→ **WHAT THIS TASK INVOLVES**:
Lines that contain the string "column" are the ones to list; copy all of them from the records.

○ ○ ○ ○ ○

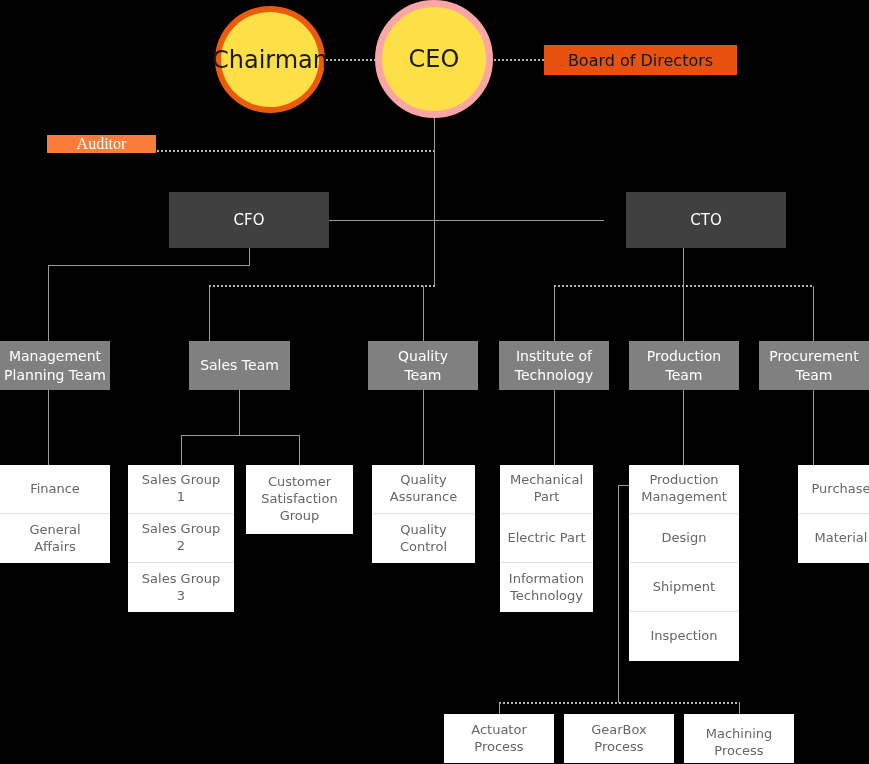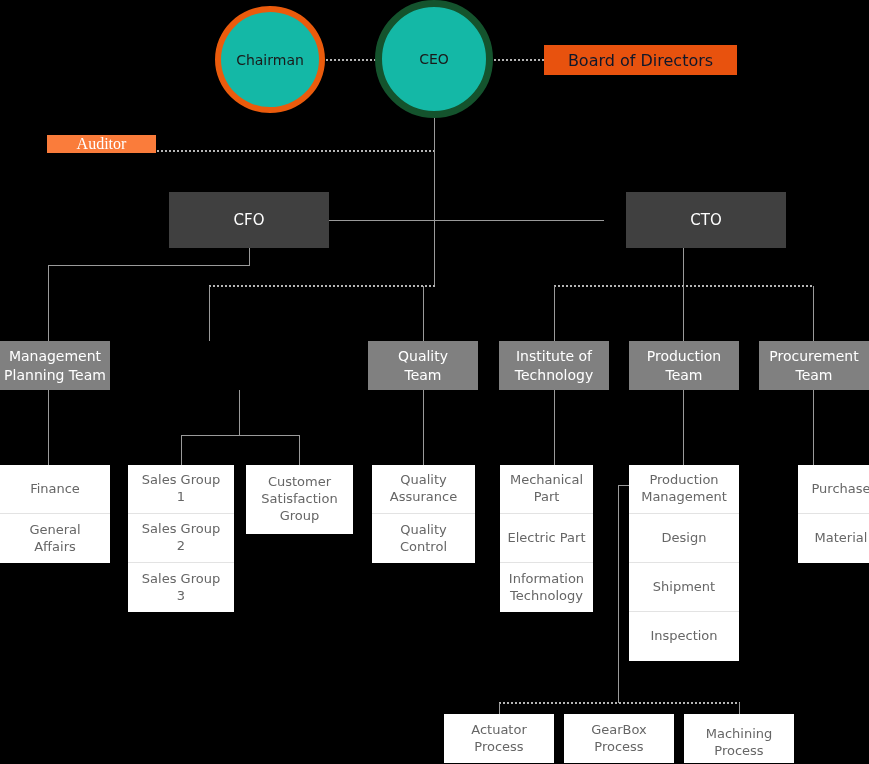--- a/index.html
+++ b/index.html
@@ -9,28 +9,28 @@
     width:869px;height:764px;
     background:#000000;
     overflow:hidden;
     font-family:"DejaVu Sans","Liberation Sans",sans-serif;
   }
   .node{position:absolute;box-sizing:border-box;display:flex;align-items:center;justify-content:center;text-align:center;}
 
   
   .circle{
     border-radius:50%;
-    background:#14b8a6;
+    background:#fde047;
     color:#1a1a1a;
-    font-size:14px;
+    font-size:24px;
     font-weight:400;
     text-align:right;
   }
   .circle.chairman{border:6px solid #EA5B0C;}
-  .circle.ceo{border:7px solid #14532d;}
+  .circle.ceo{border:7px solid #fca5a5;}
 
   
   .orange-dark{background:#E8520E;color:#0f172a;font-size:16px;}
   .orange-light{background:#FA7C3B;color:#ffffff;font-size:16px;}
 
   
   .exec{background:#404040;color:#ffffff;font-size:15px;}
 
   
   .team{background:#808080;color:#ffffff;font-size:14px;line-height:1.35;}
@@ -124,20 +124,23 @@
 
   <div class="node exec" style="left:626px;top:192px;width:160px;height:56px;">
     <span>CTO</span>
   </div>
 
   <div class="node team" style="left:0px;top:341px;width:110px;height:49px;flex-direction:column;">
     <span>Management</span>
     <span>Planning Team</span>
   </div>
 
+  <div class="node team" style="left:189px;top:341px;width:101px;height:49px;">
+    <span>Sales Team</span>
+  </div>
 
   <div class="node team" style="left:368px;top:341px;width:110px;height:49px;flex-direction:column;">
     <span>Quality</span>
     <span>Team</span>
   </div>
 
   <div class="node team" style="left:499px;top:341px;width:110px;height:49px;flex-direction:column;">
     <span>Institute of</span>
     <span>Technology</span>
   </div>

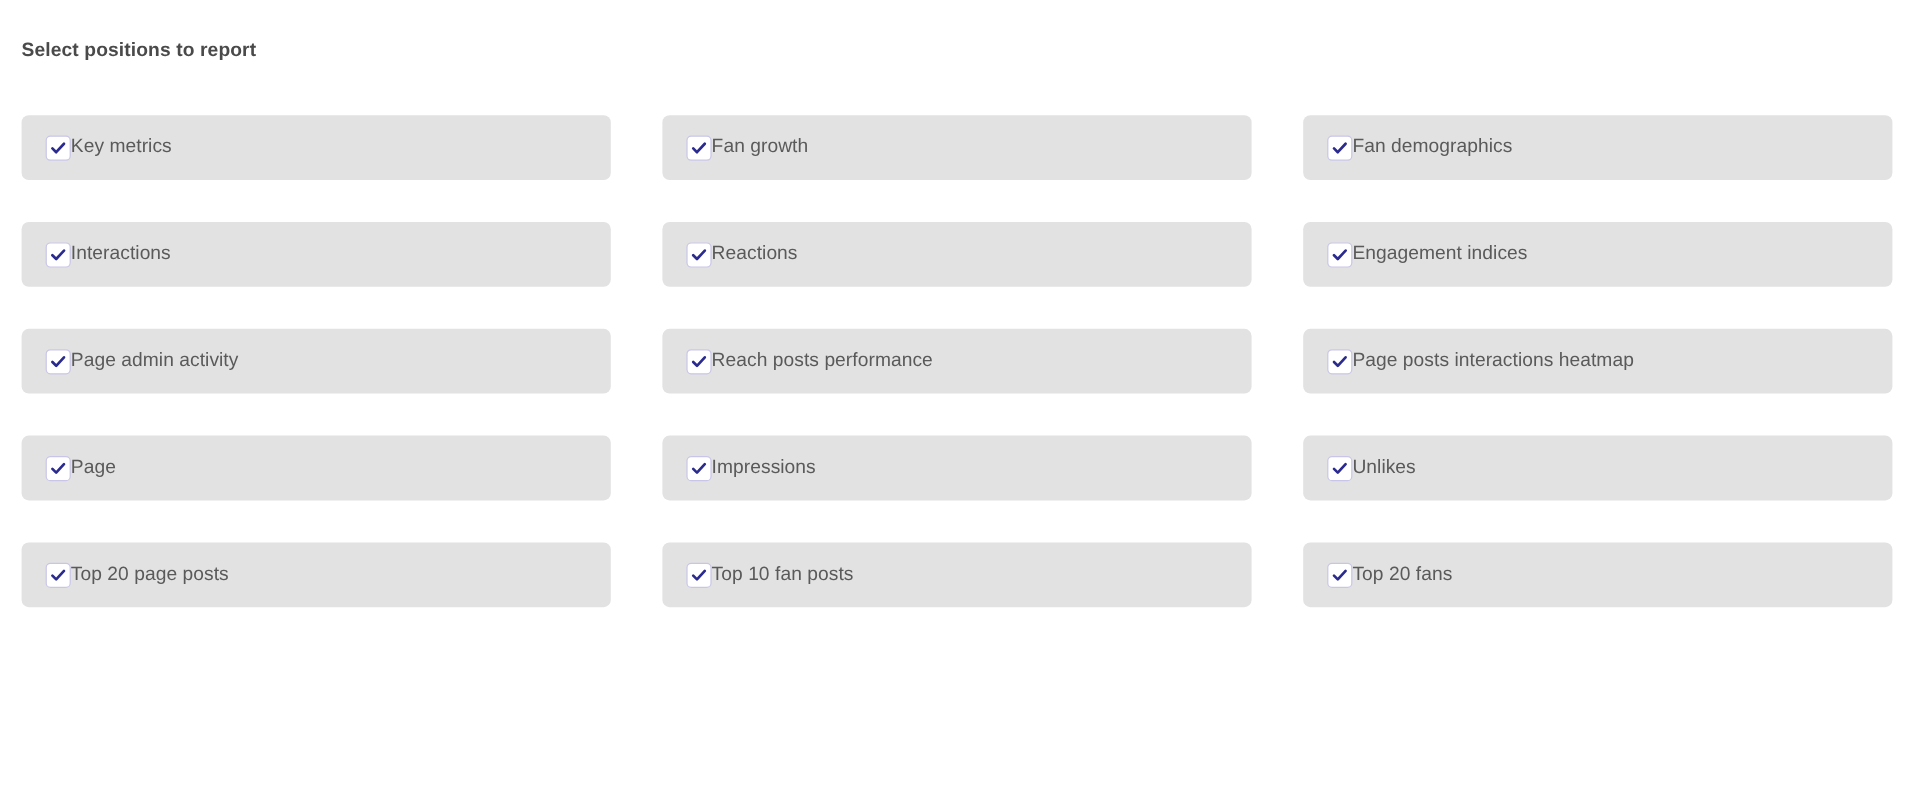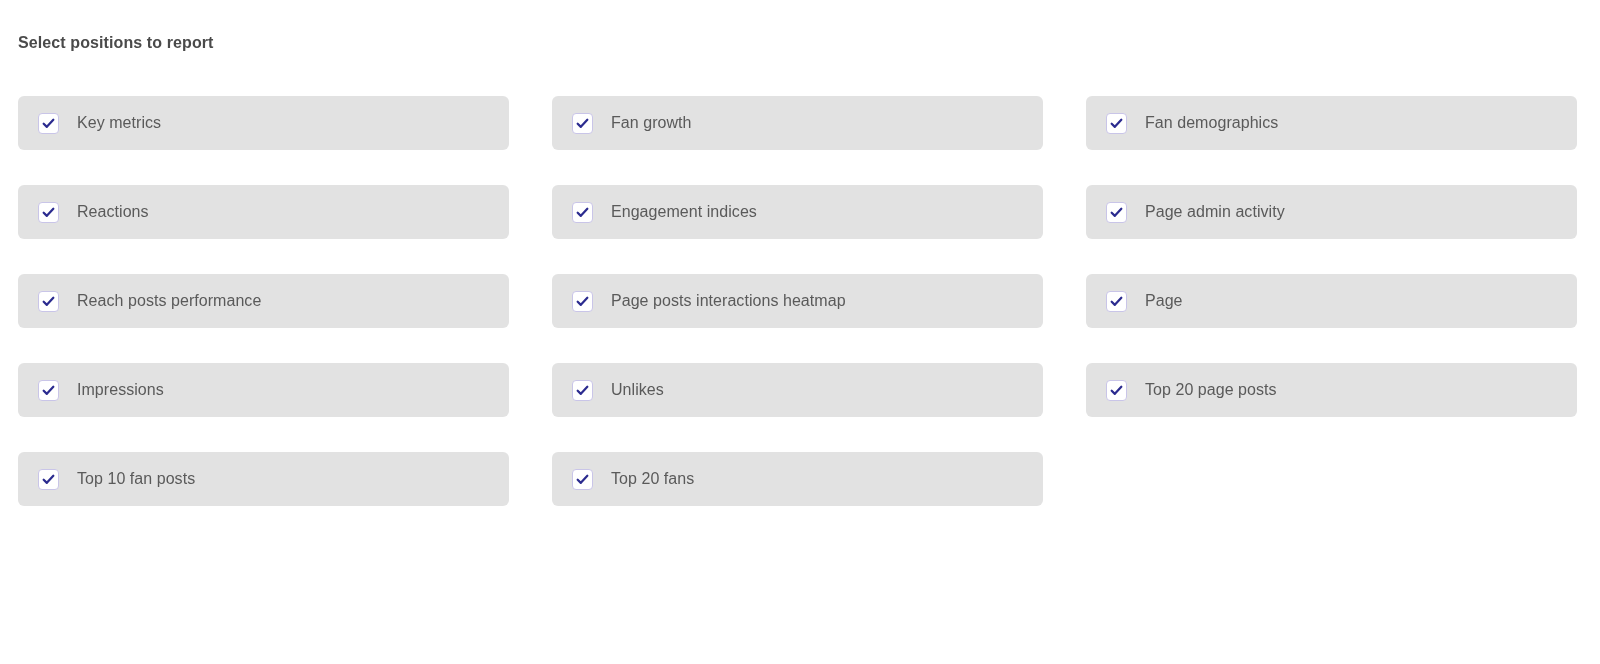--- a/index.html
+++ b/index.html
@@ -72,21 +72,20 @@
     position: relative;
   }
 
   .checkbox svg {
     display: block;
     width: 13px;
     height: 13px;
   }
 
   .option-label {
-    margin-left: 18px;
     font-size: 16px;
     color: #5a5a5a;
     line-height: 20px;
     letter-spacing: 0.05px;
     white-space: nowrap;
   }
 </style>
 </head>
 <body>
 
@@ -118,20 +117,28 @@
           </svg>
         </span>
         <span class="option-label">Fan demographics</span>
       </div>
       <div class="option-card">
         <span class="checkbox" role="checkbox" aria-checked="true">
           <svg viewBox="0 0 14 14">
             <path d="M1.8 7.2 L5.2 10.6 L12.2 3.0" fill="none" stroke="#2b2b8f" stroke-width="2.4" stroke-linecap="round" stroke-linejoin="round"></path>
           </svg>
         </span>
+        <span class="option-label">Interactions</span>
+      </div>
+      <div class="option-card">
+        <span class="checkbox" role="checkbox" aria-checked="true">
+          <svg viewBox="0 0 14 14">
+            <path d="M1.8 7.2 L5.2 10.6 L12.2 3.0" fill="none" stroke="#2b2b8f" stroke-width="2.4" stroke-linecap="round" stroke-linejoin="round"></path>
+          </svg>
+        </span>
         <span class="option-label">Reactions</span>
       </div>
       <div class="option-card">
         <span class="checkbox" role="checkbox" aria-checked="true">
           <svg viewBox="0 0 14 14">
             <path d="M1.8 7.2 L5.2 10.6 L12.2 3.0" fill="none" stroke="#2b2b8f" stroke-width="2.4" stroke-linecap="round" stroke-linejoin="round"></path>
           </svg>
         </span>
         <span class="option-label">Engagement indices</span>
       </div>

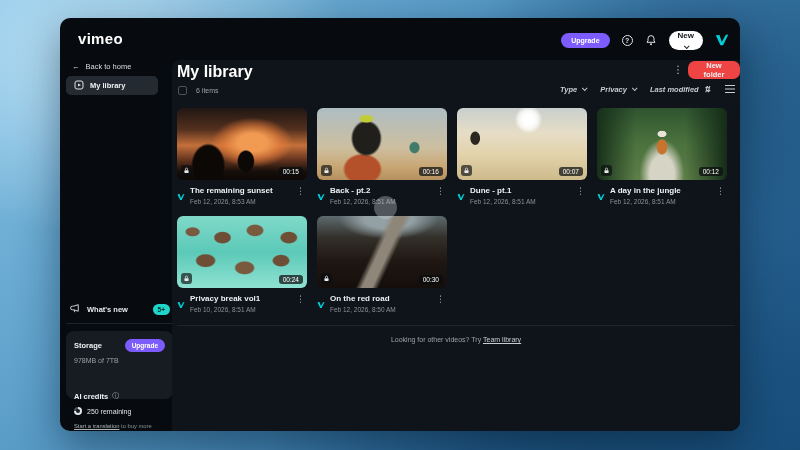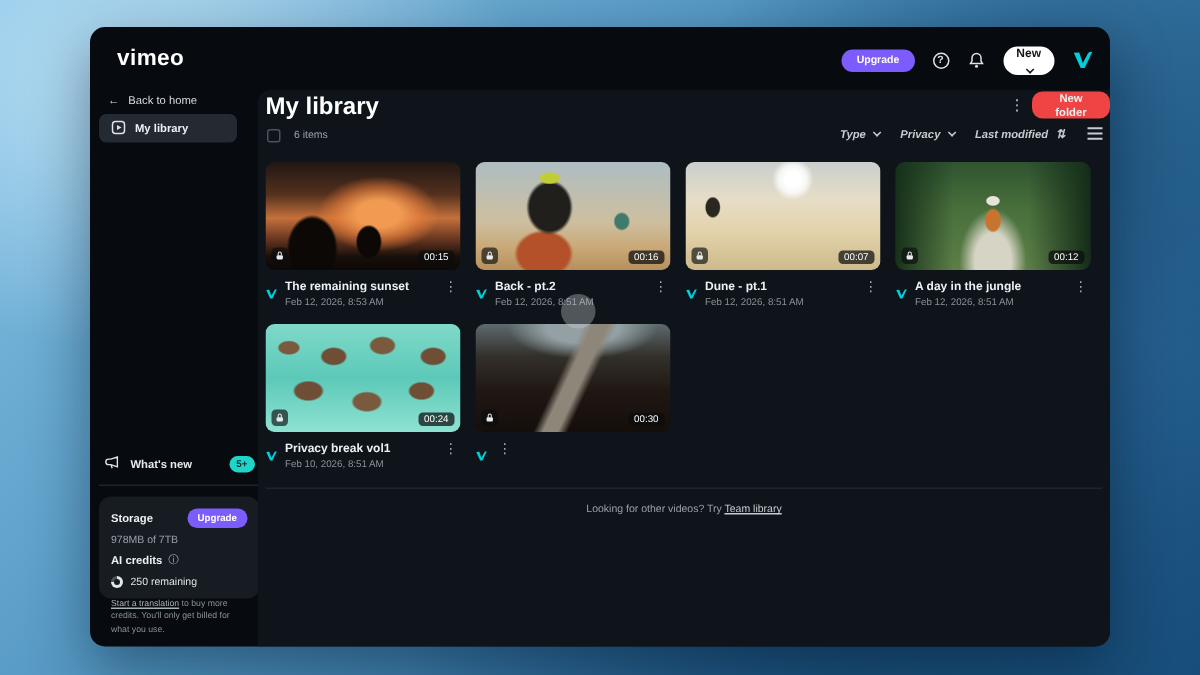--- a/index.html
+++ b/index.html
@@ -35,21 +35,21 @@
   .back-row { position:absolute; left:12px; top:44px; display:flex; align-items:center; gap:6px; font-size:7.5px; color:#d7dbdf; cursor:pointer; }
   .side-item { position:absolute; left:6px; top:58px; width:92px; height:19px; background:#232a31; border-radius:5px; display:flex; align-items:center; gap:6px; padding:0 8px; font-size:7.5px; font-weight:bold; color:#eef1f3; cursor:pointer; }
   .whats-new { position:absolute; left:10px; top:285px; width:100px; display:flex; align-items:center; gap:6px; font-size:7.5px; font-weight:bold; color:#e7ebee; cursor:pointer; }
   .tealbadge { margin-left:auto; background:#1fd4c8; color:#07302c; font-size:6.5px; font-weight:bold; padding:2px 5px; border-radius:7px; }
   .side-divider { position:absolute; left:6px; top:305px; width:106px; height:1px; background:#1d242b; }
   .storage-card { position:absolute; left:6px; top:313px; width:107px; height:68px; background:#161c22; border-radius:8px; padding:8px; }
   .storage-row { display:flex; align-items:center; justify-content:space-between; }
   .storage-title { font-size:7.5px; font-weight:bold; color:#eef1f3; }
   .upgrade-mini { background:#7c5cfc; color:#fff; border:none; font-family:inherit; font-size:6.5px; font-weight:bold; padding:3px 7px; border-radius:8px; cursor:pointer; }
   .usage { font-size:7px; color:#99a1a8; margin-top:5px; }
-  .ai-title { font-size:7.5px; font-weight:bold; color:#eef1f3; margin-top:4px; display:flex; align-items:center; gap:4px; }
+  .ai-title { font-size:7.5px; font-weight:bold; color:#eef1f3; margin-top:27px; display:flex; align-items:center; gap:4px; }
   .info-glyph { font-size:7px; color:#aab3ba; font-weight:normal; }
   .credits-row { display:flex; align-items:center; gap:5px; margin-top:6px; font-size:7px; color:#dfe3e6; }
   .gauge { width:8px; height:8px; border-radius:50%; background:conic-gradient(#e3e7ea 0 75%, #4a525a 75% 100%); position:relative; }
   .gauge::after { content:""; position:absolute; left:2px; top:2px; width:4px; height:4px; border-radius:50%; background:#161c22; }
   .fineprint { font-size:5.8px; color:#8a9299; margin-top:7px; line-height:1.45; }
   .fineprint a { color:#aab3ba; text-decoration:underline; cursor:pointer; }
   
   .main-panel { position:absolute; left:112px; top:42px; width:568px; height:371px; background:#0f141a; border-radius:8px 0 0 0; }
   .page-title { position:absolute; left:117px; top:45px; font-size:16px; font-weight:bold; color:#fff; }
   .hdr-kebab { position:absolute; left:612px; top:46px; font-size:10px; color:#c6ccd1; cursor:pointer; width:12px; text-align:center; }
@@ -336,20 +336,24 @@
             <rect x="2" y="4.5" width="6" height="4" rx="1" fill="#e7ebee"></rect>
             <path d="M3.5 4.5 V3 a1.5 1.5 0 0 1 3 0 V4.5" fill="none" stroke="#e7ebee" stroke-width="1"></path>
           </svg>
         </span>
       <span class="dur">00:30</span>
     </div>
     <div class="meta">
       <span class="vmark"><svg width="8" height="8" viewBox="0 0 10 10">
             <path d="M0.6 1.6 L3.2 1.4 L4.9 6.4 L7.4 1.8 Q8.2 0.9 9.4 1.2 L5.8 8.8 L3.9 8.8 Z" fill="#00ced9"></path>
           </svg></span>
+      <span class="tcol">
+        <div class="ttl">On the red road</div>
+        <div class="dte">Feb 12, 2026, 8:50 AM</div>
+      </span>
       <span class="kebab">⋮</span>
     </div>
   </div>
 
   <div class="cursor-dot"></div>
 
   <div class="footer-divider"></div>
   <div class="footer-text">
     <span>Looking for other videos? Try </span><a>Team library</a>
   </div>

○ ○ ○ ○ ○

→ **EXPECTED ANSWER**:
   <div class="node team" style="left:0px;top:341px;width:110px;height:49px;flex-direction:column;">
   <div class="node team" style="left:368px;top:341px;width:110px;height:49px;flex-direction:column;">
   <div class="node team" style="left:499px;top:341px;width:110px;height:49px;flex-direction:column;">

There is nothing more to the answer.